Work required
The records that follow are to be reproduced exactly. Any pictures in them are left out.

The data
════════════════

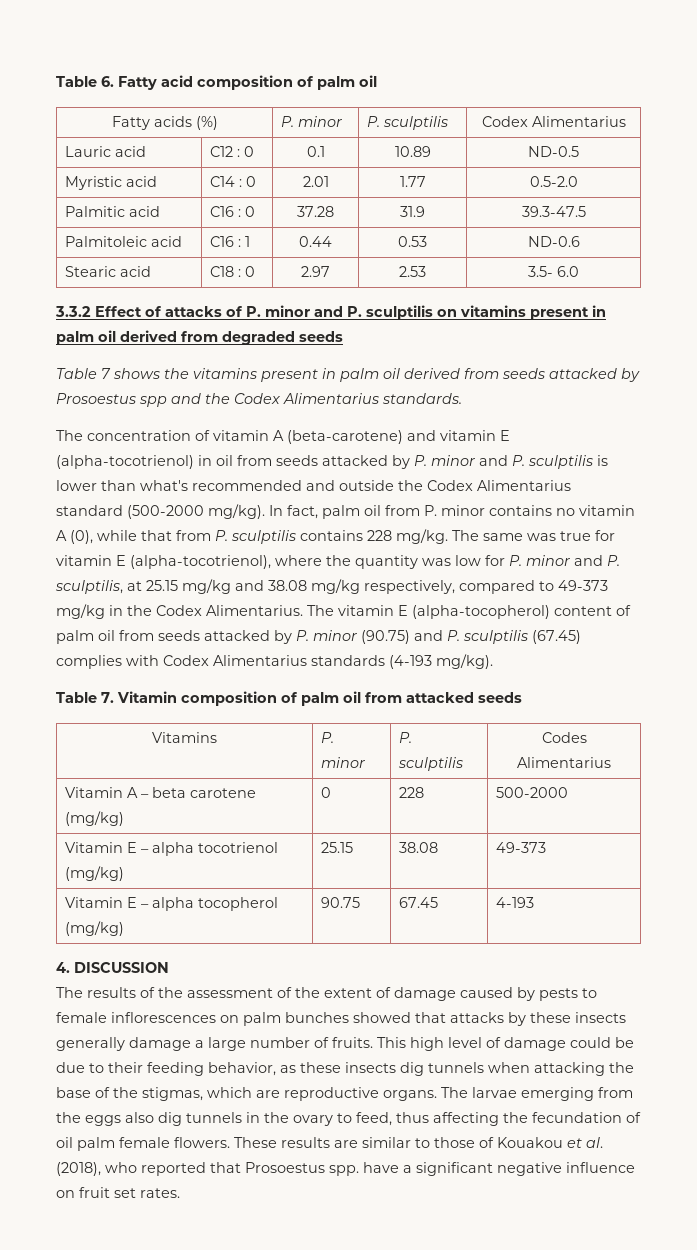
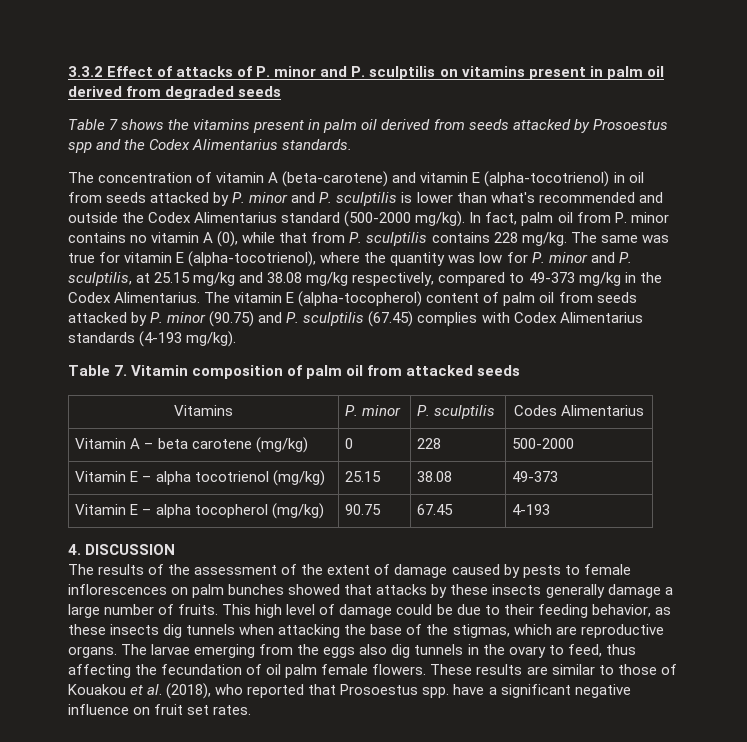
- Table 6. Fatty acid composition of palm oil
- Fatty acids (%) | P. minor | P. sculptilis | Codex Alimentarius
- Lauric acid | C12 : 0 | 0.1 | 10.89 | ND-0.5
- Myristic acid | C14 : 0 | 2.01 | 1.77 | 0.5-2.0
- Palmitic acid | C16 : 0 | 37.28 | 31.9 | 39.3-47.5
- Palmitoleic acid | C16 : 1 | 0.44 | 0.53 | ND-0.6
- Stearic acid | C18 : 0 | 2.97 | 2.53 | 3.5- 6.0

════════════════

Output
- Table 6. Fatty acid composition of palm oil
- Fatty acids (%) | P. minor | P. sculptilis | Codex Alimentarius
- Lauric acid | C12 : 0 | 0.1 | 10.89 | ND-0.5
- Myristic acid | C14 : 0 | 2.01 | 1.77 | 0.5-2.0
- Palmitic acid | C16 : 0 | 37.28 | 31.9 | 39.3-47.5
- Palmitoleic acid | C16 : 1 | 0.44 | 0.53 | ND-0.6
- Stearic acid | C18 : 0 | 2.97 | 2.53 | 3.5- 6.0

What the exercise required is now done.